**Try it:** Copy the entries exactly, through the "margin-top: 12px ->" line.

**Extracted material:**
┄┄┄┄┄┄┄┄┄┄┄┄┄┄┄┄┄┄┄┄

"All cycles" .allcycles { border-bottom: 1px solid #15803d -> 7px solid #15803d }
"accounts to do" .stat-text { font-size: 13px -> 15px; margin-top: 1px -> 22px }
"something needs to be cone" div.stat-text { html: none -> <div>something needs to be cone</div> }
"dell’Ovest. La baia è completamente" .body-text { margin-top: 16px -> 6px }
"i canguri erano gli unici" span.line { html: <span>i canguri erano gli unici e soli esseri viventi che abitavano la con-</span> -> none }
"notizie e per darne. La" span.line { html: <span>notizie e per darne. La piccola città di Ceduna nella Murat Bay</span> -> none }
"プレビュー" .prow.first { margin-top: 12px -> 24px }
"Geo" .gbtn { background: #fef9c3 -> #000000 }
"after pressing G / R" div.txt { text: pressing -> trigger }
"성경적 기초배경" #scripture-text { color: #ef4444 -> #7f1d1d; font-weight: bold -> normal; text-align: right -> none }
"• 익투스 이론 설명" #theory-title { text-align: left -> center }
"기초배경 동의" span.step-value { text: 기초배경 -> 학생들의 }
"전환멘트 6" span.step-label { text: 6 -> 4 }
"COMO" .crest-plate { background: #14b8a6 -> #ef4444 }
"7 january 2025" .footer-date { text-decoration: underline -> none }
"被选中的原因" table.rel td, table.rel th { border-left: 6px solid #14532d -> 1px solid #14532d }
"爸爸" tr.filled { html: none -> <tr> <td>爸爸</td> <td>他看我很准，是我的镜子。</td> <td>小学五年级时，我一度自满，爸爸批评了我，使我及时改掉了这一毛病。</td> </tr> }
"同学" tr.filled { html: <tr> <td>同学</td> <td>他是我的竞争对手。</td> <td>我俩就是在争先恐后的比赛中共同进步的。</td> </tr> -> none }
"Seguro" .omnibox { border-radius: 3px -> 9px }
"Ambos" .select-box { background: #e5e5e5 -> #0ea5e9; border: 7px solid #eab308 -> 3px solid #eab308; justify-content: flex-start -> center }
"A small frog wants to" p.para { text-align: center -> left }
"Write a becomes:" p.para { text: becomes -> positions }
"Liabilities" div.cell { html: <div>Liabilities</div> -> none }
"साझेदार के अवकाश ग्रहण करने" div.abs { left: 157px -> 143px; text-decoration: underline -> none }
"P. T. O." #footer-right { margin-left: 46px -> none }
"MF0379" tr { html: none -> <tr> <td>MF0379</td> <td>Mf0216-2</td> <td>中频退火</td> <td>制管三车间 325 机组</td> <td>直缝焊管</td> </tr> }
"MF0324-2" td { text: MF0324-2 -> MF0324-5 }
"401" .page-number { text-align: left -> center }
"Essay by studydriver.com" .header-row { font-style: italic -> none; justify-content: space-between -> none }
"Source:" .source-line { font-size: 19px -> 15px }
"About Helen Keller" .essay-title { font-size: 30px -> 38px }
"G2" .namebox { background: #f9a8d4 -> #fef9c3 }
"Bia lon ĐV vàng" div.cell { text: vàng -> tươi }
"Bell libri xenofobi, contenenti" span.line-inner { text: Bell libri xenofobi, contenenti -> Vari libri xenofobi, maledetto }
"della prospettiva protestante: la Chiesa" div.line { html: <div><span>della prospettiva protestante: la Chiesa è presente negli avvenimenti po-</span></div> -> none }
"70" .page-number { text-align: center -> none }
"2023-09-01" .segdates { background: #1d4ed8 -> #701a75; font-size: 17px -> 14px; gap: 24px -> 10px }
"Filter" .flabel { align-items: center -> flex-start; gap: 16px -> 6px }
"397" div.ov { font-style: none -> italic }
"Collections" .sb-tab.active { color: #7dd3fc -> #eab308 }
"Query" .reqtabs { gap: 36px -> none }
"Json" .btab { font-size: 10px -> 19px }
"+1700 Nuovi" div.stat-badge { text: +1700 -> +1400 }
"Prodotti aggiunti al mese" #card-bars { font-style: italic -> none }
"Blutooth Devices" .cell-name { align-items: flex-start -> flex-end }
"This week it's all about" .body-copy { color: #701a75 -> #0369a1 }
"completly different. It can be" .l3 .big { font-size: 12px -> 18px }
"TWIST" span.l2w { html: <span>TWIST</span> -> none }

┄┄┄┄┄┄┄┄┄┄┄┄┄┄┄┄┄┄┄┄

**Output of the exercise:**
"All cycles" .allcycles { border-bottom: 1px solid #15803d -> 7px solid #15803d }
"accounts to do" .stat-text { font-size: 13px -> 15px; margin-top: 1px -> 22px }
"something needs to be cone" div.stat-text { html: none -> <div>something needs to be cone</div> }
"dell’Ovest. La baia è completamente" .body-text { margin-top: 16px -> 6px }
"i canguri erano gli unici" span.line { html: <span>i canguri erano gli unici e soli esseri viventi che abitavano la con-</span> -> none }
"notizie e per darne. La" span.line { html: <span>notizie e per darne. La piccola città di Ceduna nella Murat Bay</span> -> none }
"プレビュー" .prow.first { margin-top: 12px -> 24px }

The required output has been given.